Healey founded the Transportation Financing Task Force in January when she released them Budget proposal for the fiscal 12 months starting in Julywhich provides $172 million to shut the T's estimated $628 million budget gap. The task force, Healey said, is predicted to submit recommendations to her by the tip of the 12 months for a statewide “long-term, sustainable transportation financing plan.”

Healey announced the duty force's 31 appointments in February, a few of whom are members of her government. The chair is Transport Minister Monica Tibbits-Nutt and the deputy chair is Administration and Finance Minister Matthew Gorzkowicz.

The MBTA pays Ernst & Young's senior managing director, Jon Godsmark and two other senior executives, Tom Rousakis and Andrew Phillips, were paid $610 an hour for his or her services. LinkedIn profiles of the advisers show that Godsmark and Phillips are based in Washington DC and Rousakis is predicated in New York.
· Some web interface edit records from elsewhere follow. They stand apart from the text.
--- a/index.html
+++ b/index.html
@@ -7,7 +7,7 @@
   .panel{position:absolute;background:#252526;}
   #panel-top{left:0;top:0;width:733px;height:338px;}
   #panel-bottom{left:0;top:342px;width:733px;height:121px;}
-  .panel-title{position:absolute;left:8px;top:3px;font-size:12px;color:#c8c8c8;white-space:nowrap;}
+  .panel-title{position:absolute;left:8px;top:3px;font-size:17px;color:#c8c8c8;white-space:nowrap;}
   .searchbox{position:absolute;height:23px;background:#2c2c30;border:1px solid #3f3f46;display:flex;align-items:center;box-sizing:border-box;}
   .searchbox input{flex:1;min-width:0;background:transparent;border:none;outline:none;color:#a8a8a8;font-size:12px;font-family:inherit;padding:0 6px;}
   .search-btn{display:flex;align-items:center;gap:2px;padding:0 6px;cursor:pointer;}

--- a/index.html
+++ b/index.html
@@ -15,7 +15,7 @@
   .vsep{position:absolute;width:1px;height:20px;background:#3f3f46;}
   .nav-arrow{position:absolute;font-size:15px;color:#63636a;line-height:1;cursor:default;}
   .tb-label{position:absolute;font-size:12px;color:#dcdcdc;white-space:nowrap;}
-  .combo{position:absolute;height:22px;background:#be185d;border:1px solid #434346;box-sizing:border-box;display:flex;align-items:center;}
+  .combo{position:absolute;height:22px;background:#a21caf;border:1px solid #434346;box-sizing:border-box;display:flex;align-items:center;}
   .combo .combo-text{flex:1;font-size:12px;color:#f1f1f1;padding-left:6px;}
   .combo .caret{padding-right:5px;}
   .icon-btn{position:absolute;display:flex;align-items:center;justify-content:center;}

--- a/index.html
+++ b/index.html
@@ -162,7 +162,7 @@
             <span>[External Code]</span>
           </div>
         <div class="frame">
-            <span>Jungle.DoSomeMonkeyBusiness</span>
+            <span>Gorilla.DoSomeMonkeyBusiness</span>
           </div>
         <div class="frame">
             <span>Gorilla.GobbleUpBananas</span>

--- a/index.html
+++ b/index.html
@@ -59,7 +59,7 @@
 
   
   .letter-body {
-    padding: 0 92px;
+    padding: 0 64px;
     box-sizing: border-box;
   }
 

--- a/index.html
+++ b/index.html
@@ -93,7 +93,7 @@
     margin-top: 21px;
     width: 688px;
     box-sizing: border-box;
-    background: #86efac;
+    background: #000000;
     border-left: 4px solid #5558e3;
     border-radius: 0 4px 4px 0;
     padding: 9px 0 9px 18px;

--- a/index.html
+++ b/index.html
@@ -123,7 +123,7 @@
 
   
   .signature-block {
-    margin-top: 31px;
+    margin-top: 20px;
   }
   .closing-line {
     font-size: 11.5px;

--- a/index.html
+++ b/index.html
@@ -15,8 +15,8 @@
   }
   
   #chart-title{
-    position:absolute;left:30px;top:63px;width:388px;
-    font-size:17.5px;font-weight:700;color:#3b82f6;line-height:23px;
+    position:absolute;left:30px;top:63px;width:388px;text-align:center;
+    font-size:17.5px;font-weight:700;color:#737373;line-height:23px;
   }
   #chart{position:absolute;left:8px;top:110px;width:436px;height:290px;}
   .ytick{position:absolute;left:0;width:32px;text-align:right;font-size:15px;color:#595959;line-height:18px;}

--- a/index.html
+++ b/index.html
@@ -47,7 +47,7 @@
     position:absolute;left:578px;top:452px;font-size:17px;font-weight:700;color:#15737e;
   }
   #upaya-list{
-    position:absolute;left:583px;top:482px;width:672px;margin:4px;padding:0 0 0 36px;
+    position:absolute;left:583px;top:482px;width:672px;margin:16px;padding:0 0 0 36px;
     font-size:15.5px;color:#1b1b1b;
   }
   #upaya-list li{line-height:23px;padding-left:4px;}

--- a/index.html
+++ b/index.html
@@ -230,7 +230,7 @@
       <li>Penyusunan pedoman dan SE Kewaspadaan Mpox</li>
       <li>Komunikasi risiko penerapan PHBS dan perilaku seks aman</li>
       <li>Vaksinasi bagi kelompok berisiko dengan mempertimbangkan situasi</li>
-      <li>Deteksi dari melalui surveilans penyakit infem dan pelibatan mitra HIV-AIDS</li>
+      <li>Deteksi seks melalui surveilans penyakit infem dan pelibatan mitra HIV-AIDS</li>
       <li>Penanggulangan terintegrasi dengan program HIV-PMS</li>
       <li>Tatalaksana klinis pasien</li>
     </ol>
For a task force meeting this month, consultants were tasked with preparing a “presentation of an analysis of current public transportation funding sources, projections of future revenues and key drivers,” in response to a duplicate of the contract. Next month, consultants are expected to organize a “presentation summarizing international and U.S. peer analysis to identify a number of potential new transportation funding sources.” In July and August they are going to present possible sources of revenue and the “potential economic and social impact” of those sources.

By October, consultants will draft a “technical report for review by task force members” after which submit a final report for review by task force members in the primary week of December, in response to the contract.

The contract requires consultants to satisfy weekly with MassDOT, Administration & Finance and the MBTA.

A Globe report earlier this 12 months found that Minnesota and New York Passed latest taxes to balance the operating budgets of its largest transit agencies for years to come back.

Last month, Healey told a business group that she “no plans to propose new taxes or increase existing ones” and destroying an idea popularized by Tibbits-Nutt to levy customs duties at state borders.

Some task members expressed frustration at the choice to have interaction the consultants without jointly determining what the scope of the contract ought to be. Members said they’d not seen the contract.

Member of the duty force Amie Shei, executive director of the Health Foundation of Central Massachusetts, said there may be “no transparency” about what consultants are focused on.

“More transparency about what consultants are working on would be helpful so we don’t duplicate work,” she said. “For someone serving Central Massachusetts, I want to know that regional equity is a consideration and that consultants don’t just focus on the MBTA.”

Kane, of the MBTA advisory committee, said he doubts MassDOT will reimburse the MBTA for the contract, citing the proven fact that the department still hasn't reimbursed the T for $7 million in transportation mitigation costs in the course of the 12 months Closure of the Sumner Tunnel last 12 months. MassDOT's Aubourg said the MBTA shall be reimbursed once the consultants' work is complete.

“I can’t believe we’re doing this again,” he said of the research. The advisory board has prepared Dozens of reports about MBTA funds.

Task force member Jim Rooney, CEO of the Boston Chamber of Commerce and former general manager of the T, said he believes the duty force needs outside help and praised Ernst & Young's qualifications, saying it was useful having latest eyes is the issue.

However, the duty force's end product will likely look less like a path forward and more like a “menu of possible solutions.”